The Core Principles are a framework of minimum standards for sound supervisory practices. This framework defines 29 principles that are needed for a supervisory system to be effective which are broadly categorised into two groups:
1. Principles 1 – 13 focus on powers, functions and responsibilities of supervisors.
2. Principles 14 – 29 focus on prudential regulations and requirements for banks.
Principle 1 – responsibilities, objectives, and powers: an effective system of banking supervision has clear responsibilities and objectives for each authority involved in the supervision of banks and banking groups within a suitable legal framework.
Principle 2 – Independence, accountability, resourcing and legal protection for supervisors: the supervisor possesses operational independence, transparent processes, sound governance and adequate resources, and is accountable for the discharge of its duties.

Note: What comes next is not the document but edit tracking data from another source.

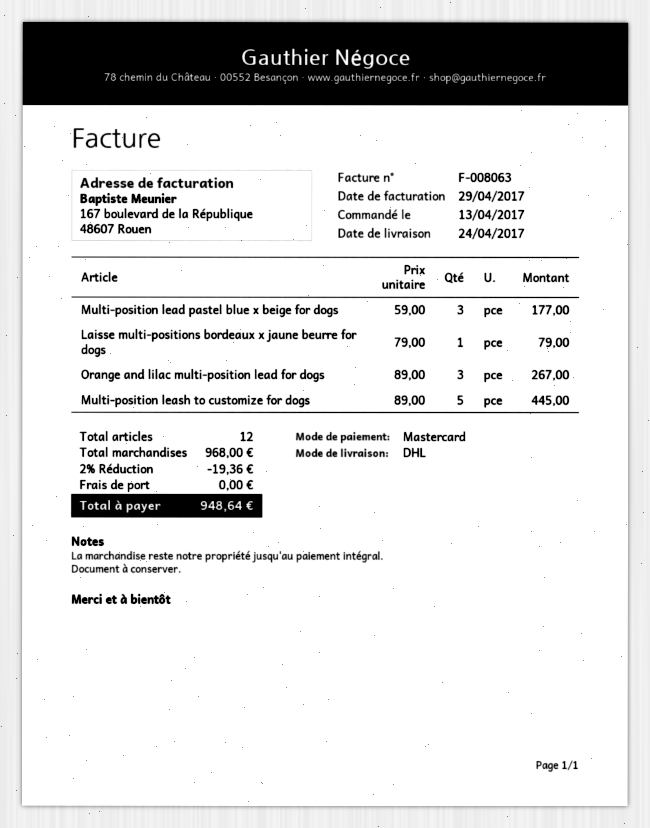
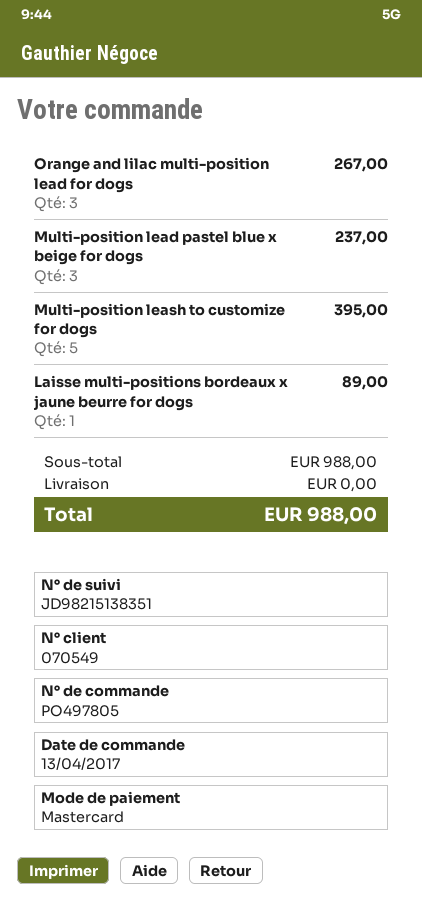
Multi-position lead pastel blue x beige for dogs: 3 for 177.00 -> 3 for 237.00
Laisse multi-positions bordeaux x jaune beurre for dogs: 1 for 79.00 -> 1 for 89.00
Multi-position leash to customize for dogs: 5 for 445.00 -> 5 for 395.00
subtotal: 968.00 -> 988.00
discount: 2% = 19.36 -> none
total: 948.64 -> 988.00

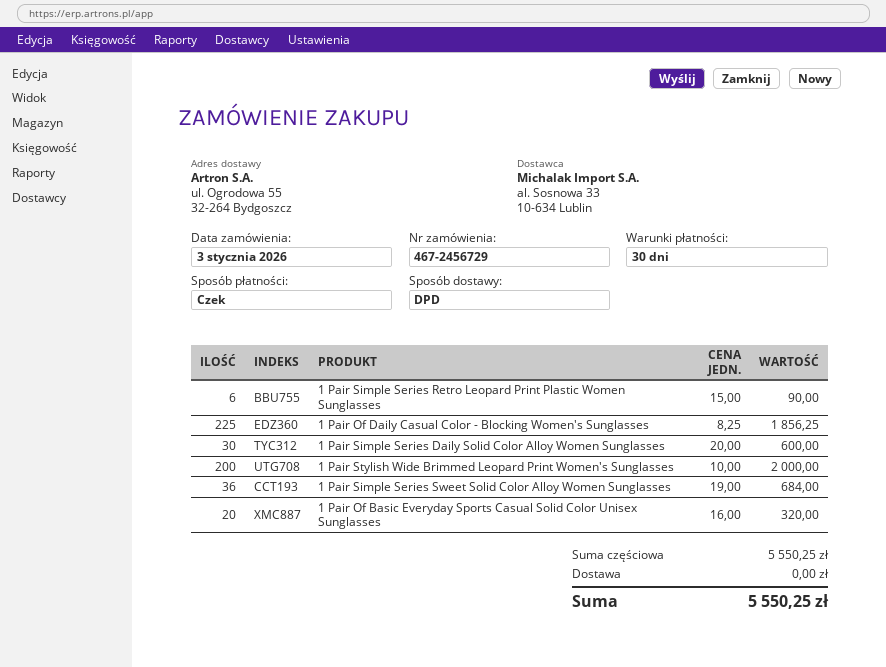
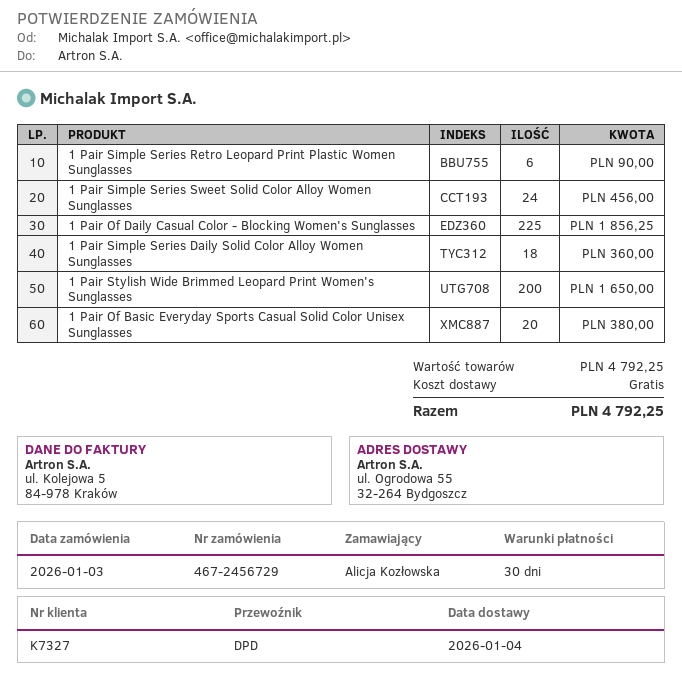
1 Pair Simple Series Daily Solid Color Alloy Women Sunglasses: 30 for 600.00 -> 18 for 360.00
1 Pair Stylish Wide Brimmed Leopard Print Women's Sunglasses: 200 for 2000.00 -> 200 for 1650.00
1 Pair Simple Series Sweet Solid Color Alloy Women Sunglasses: 36 for 684.00 -> 24 for 456.00
1 Pair Of Basic Everyday Sports Casual Solid Color Unisex Sunglasses: 20 for 320.00 -> 20 for 380.00
subtotal: 5550.25 -> 4792.25
total: 5550.25 -> 4792.25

Now, it is therefore logical to think, or to deduce rather, that these amendments to the financial sector’s laws of Guyana were guided through the technical support of the World Bank and were also guided by these very core principles.
On the contrary, some may argue that one has to consider the relevance of the principles to the local economy but one also has to consider the fact that, if we don’t reform and put the frameworks in place to accommodate the development of the financial sector and the economy, then when will Guyana graduate from being a third world country? With such mentality, Guyana will always remain an underdeveloped, third world country.
Finally, it was highlighted recently by the Opposition Leader in the press that the IMF (International Monetary Fund) country report on Guyana cited the under – provisioning factor for bad loans by banks which directly affects the profitability of banks.
In a previous letter to the editor of this newspaper, a financial institution was highlighted in this regard, in which that particular entity highly and deliberately understated its provisioning for bad loans by a massive amount and thus fictitiously declared higher profits. This is a classic example of a problematic scenario, which could potentially become explosive, if not contained in a timely manner.